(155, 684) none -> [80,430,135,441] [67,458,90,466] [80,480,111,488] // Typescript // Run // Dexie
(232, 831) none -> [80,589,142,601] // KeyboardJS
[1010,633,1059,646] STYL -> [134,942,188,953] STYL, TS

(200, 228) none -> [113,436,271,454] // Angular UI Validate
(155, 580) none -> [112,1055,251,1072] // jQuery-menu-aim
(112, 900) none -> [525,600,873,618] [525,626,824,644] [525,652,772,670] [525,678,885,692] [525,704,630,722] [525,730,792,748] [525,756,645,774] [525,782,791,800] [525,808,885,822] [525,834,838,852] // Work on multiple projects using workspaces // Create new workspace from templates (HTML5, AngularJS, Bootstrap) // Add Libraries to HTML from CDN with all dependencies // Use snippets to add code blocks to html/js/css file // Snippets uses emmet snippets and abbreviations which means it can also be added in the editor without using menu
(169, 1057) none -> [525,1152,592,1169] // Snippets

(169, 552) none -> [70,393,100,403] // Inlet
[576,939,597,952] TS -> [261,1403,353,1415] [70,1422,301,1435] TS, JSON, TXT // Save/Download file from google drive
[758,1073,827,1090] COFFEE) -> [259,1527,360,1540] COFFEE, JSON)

+ + + +

• Task goal
What is needed here is an exact transcription of the records above.

• Reply to the exercise
(155, 684) none -> [80,430,135,441] [67,458,90,466] [80,480,111,488] // Typescript // Run // Dexie
(232, 831) none -> [80,589,142,601] // KeyboardJS
[1010,633,1059,646] STYL -> [134,942,188,953] STYL, TS

(200, 228) none -> [113,436,271,454] // Angular UI Validate
(155, 580) none -> [112,1055,251,1072] // jQuery-menu-aim
(112, 900) none -> [525,600,873,618] [525,626,824,644] [525,652,772,670] [525,678,885,692] [525,704,630,722] [525,730,792,748] [525,756,645,774] [525,782,791,800] [525,808,885,822] [525,834,838,852] // Work on multiple projects using workspaces // Create new workspace from templates (HTML5, AngularJS, Bootstrap) // Add Libraries to HTML from CDN with all dependencies // Use snippets to add code blocks to html/js/css file // Snippets uses emmet snippets and abbreviations which means it can also be added in the editor without using menu
(169, 1057) none -> [525,1152,592,1169] // Snippets

(169, 552) none -> [70,393,100,403] // Inlet
[576,939,597,952] TS -> [261,1403,353,1415] [70,1422,301,1435] TS, JSON, TXT // Save/Download file from google drive
[758,1073,827,1090] COFFEE) -> [259,1527,360,1540] COFFEE, JSON)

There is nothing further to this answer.